TASK
Please take the lines from the one holding "[170,1162,302,1192] 24 Jul" through the one holding "[66,1955,194,1983] 24 Jul" in the data below and copy them exactly.

Revision comparison data:
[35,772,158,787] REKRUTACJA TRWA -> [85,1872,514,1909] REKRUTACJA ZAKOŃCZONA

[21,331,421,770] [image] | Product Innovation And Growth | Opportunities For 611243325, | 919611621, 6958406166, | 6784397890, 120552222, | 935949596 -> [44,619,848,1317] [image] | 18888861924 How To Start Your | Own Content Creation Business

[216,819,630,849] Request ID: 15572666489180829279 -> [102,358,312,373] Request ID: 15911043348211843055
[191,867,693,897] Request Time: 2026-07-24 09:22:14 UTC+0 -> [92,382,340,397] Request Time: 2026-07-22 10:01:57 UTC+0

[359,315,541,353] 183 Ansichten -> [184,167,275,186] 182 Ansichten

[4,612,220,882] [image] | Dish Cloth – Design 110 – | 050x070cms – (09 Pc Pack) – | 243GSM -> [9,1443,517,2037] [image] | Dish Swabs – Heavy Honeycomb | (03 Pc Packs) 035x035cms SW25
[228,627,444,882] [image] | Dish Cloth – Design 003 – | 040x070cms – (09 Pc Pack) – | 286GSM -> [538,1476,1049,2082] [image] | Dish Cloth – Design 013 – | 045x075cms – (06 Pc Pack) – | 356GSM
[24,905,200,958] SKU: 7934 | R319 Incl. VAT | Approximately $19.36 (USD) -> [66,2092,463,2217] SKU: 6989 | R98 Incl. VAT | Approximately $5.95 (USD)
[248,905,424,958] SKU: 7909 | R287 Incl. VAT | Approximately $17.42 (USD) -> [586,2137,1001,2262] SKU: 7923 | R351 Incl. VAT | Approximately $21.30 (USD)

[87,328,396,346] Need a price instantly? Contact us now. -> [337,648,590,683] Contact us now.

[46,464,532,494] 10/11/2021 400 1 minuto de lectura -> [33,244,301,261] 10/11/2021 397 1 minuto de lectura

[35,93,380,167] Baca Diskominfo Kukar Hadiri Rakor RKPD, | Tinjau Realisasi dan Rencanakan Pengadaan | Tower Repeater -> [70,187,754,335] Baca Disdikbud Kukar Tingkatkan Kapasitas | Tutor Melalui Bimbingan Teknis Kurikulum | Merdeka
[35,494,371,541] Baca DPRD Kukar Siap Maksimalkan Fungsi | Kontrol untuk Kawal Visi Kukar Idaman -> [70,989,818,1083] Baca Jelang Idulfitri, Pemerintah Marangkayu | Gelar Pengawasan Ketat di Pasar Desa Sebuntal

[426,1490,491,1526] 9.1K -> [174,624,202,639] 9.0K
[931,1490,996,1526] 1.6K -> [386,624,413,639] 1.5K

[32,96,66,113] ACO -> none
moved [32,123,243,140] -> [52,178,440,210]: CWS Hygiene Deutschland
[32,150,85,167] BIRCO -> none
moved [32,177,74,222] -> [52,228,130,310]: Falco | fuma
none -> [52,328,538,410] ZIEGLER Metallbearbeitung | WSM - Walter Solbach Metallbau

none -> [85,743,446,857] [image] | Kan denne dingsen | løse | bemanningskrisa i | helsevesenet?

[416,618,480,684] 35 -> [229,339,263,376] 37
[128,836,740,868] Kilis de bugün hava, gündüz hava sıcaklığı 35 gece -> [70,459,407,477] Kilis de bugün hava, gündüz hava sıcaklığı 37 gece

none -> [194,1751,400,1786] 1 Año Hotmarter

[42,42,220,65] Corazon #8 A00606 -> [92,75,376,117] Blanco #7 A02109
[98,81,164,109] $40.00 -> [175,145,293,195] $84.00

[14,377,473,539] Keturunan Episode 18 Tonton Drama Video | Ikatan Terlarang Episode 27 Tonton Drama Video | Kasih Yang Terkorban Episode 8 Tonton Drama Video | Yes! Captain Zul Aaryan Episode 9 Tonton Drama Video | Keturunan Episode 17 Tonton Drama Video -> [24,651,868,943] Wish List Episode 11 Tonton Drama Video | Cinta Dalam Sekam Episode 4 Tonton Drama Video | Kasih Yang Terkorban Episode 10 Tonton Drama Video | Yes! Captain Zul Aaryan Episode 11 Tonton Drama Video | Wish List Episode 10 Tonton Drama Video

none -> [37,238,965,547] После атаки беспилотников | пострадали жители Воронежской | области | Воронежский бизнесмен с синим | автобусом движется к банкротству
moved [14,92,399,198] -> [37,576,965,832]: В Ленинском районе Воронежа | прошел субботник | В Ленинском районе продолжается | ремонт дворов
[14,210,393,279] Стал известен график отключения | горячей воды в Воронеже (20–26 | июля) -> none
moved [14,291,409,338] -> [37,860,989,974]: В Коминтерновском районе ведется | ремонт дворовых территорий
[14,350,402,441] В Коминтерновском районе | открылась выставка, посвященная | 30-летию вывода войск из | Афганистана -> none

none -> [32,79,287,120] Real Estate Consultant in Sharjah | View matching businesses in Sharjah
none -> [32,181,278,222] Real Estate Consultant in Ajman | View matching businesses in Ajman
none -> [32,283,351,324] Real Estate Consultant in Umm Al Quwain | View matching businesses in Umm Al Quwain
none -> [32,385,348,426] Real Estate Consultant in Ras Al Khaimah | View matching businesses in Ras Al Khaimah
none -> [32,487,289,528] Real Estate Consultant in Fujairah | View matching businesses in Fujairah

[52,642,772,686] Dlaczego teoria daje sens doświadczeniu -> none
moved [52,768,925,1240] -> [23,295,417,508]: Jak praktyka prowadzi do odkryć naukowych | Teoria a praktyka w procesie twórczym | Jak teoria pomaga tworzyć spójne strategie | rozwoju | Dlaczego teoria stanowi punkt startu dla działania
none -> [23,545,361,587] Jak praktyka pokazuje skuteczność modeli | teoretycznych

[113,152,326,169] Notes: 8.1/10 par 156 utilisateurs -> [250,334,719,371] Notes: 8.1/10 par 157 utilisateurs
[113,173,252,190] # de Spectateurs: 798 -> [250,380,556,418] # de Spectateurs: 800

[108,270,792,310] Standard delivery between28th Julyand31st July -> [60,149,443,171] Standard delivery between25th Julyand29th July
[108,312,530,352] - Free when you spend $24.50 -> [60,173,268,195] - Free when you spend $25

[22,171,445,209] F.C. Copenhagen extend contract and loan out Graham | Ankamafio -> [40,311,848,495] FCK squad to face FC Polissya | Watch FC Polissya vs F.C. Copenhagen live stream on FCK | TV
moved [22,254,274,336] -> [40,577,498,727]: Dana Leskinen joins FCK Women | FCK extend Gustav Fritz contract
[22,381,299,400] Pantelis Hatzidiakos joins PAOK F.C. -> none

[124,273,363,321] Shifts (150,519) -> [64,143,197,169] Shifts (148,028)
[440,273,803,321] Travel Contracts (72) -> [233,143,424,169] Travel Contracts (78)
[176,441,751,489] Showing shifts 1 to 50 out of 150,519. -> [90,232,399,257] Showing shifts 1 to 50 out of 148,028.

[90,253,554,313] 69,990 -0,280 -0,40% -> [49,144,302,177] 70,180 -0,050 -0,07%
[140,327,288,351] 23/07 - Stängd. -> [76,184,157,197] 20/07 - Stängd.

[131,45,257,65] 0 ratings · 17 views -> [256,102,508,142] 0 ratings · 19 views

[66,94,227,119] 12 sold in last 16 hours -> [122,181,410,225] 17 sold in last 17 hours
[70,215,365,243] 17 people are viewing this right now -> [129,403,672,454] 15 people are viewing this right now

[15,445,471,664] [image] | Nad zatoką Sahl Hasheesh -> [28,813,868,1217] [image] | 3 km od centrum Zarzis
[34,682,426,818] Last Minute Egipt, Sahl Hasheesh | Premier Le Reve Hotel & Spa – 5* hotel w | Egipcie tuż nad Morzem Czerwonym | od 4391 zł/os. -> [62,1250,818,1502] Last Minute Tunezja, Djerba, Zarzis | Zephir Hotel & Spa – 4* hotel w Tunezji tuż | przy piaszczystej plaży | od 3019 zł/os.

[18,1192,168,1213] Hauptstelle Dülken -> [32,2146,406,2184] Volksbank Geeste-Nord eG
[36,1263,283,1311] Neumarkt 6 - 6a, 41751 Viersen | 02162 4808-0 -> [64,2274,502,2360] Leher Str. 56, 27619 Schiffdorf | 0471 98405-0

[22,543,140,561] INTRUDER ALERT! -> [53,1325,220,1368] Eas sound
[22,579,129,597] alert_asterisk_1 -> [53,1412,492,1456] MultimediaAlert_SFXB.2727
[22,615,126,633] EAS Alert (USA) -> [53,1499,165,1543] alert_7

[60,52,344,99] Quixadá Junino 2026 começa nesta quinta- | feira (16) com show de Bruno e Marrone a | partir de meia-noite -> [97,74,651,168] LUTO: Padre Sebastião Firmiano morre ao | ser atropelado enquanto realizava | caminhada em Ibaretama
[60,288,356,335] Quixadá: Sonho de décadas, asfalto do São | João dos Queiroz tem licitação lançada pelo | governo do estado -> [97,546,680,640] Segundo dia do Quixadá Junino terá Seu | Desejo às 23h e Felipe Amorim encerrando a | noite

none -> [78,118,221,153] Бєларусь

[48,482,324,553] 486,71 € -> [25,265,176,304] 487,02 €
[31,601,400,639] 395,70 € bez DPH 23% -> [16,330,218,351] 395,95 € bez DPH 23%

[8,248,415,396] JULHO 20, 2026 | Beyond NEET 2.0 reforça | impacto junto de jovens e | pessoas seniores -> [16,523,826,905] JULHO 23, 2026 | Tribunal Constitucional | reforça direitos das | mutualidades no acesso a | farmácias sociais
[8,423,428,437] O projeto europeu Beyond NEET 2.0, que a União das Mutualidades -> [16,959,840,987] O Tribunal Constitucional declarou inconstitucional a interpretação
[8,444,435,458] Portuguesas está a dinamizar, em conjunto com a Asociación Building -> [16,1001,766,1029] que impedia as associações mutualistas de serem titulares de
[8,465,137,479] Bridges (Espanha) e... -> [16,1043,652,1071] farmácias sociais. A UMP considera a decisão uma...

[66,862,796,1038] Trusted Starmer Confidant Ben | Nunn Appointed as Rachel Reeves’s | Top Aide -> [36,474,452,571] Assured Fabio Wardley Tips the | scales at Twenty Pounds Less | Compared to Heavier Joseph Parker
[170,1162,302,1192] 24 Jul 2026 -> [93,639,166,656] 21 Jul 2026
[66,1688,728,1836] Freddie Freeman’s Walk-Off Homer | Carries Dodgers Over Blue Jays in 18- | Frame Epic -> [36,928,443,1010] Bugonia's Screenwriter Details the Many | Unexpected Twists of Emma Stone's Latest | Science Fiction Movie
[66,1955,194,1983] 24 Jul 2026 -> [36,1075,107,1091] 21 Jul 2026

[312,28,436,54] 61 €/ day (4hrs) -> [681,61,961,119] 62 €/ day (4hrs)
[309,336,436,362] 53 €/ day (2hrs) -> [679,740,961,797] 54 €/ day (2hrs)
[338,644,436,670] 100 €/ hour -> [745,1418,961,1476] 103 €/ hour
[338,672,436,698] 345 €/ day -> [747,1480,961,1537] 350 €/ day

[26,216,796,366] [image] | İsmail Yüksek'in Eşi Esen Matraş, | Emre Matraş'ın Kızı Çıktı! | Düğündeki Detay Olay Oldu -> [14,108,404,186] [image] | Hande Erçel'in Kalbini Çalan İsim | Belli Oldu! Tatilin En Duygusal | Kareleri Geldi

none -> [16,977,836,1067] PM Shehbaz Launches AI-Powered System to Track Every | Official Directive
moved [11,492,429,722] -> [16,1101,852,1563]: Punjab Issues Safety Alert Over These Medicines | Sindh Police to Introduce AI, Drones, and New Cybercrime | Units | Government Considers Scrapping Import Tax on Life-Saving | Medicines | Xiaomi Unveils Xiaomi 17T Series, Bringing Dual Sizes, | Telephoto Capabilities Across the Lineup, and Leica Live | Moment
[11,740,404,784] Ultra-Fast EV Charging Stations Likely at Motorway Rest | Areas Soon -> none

RESPONSE BELOW
[170,1162,302,1192] 24 Jul 2026 -> [93,639,166,656] 21 Jul 2026
[66,1688,728,1836] Freddie Freeman’s Walk-Off Homer | Carries Dodgers Over Blue Jays in 18- | Frame Epic -> [36,928,443,1010] Bugonia's Screenwriter Details the Many | Unexpected Twists of Emma Stone's Latest | Science Fiction Movie
[66,1955,194,1983] 24 Jul 2026 -> [36,1075,107,1091] 21 Jul 2026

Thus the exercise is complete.